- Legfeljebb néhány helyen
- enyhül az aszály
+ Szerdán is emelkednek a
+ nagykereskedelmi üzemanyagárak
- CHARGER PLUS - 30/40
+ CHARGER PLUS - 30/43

########################################

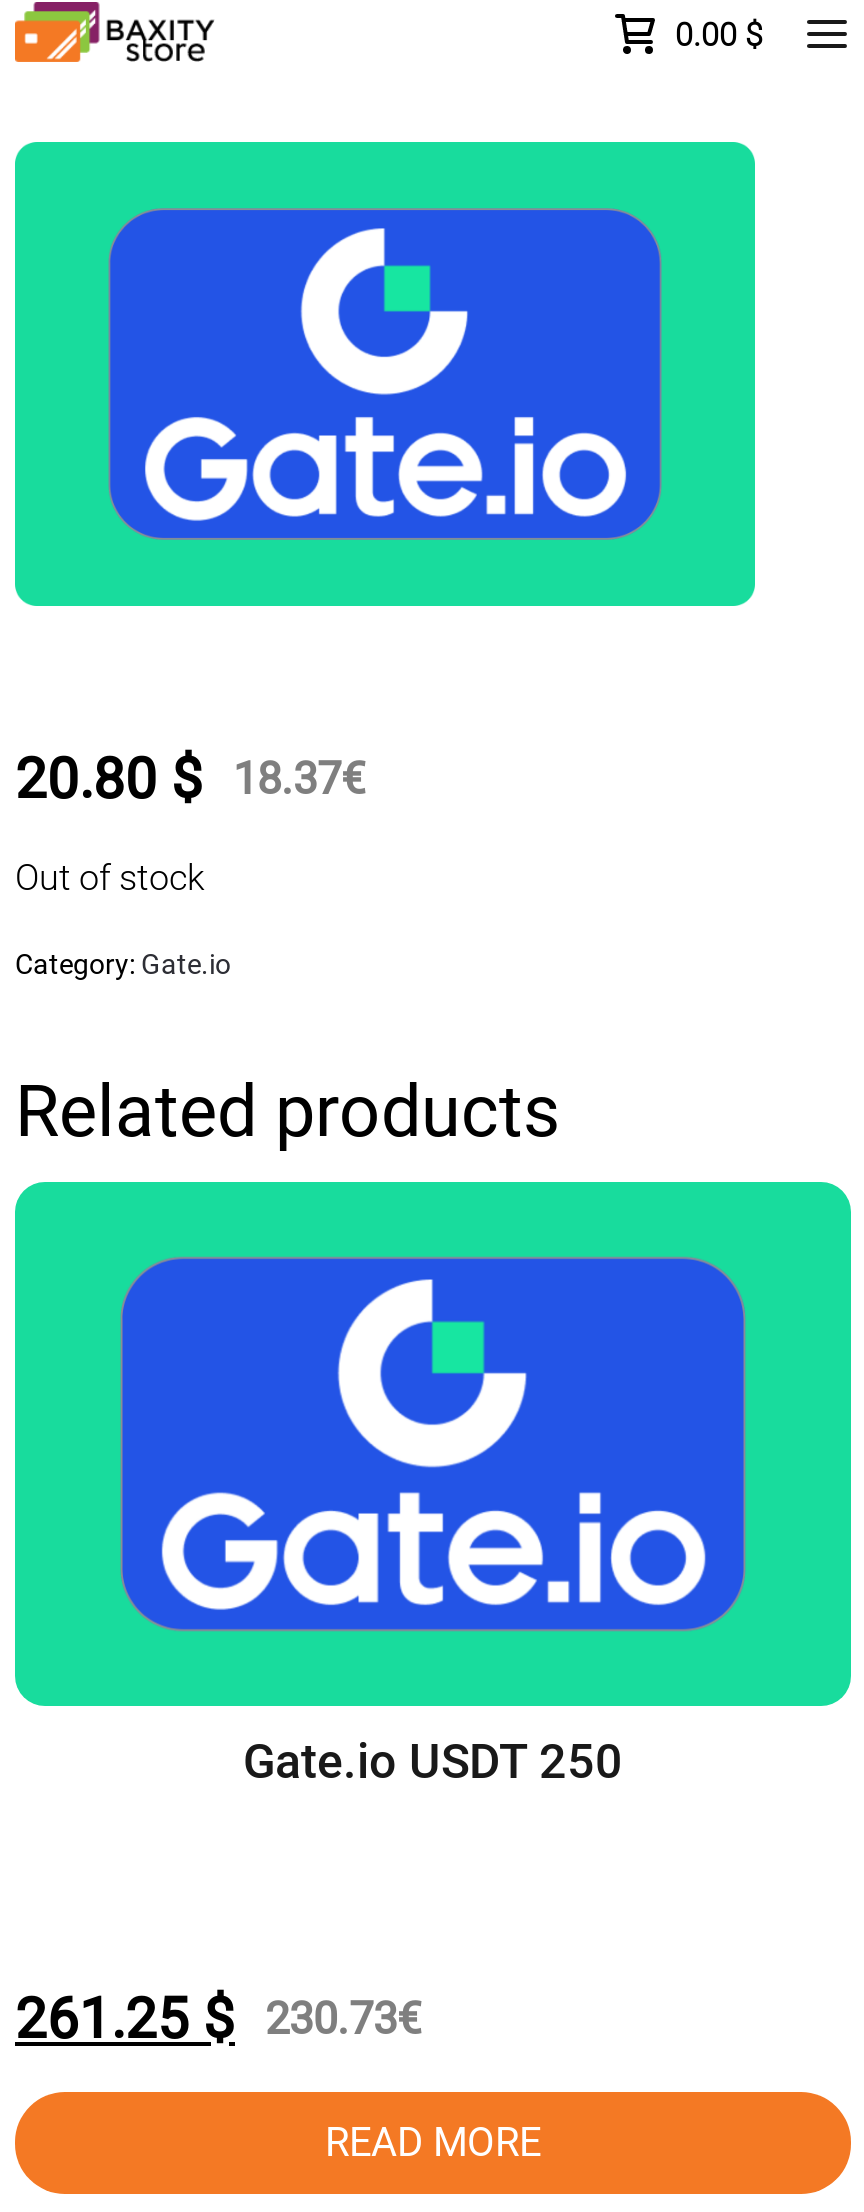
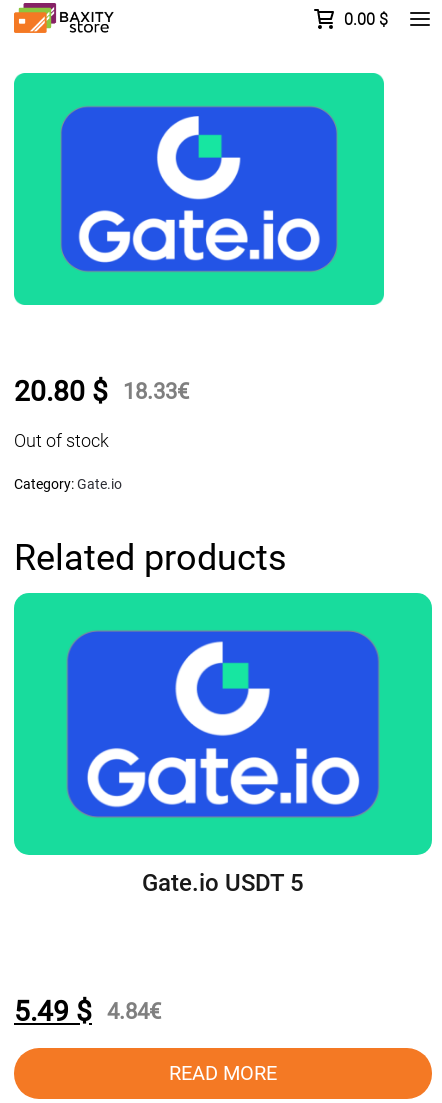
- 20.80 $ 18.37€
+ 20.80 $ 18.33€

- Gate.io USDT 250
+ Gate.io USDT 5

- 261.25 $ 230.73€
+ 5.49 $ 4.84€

########################################

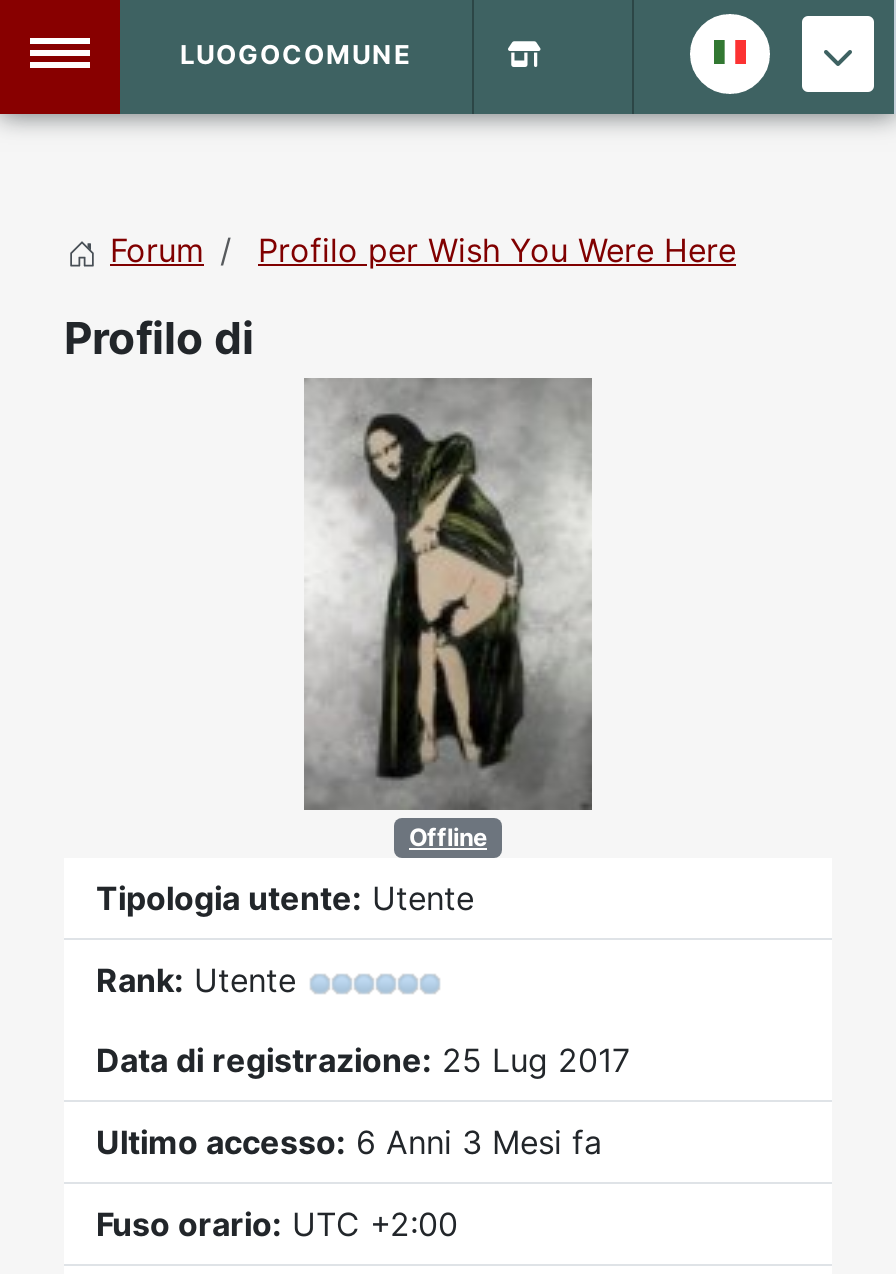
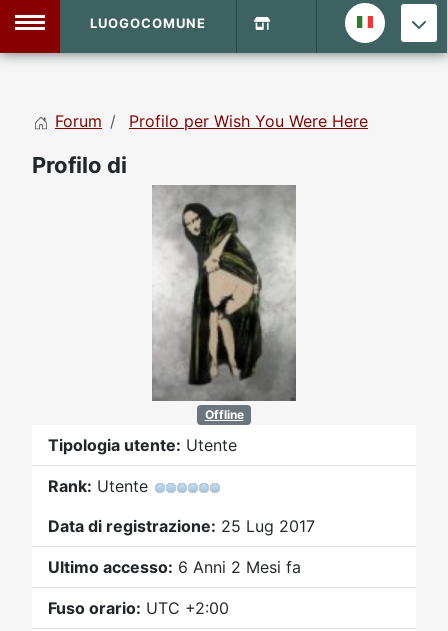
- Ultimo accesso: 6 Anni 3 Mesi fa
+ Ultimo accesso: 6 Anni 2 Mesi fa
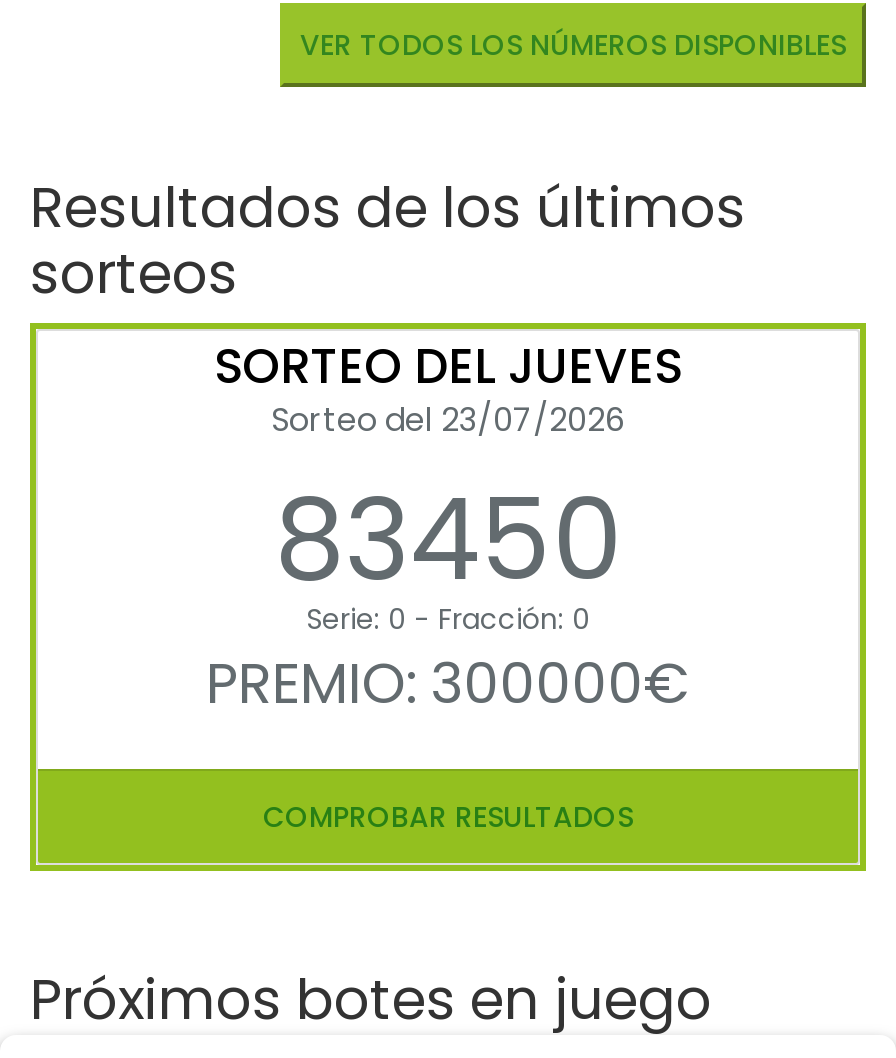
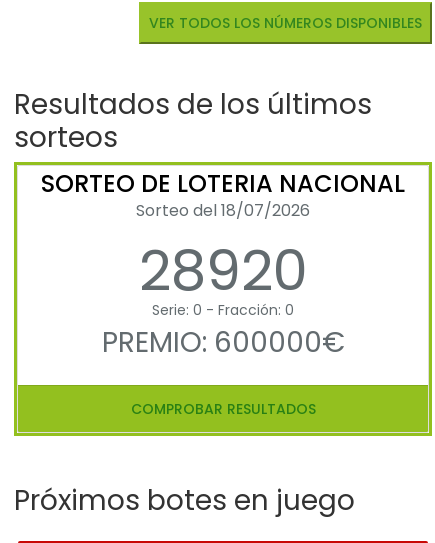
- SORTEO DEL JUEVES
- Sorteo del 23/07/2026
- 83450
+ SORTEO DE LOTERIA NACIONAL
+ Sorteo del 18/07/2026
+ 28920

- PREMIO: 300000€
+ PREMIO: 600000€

########################################

| What you are asked to do |
Within the material above, transcribe exactly the lines that run from the line holding "- Gate.io USDT 250" through the line holding "5.49 $ 4.84€".

| Exercise answer |
- Gate.io USDT 250
+ Gate.io USDT 5

- 261.25 $ 230.73€
+ 5.49 $ 4.84€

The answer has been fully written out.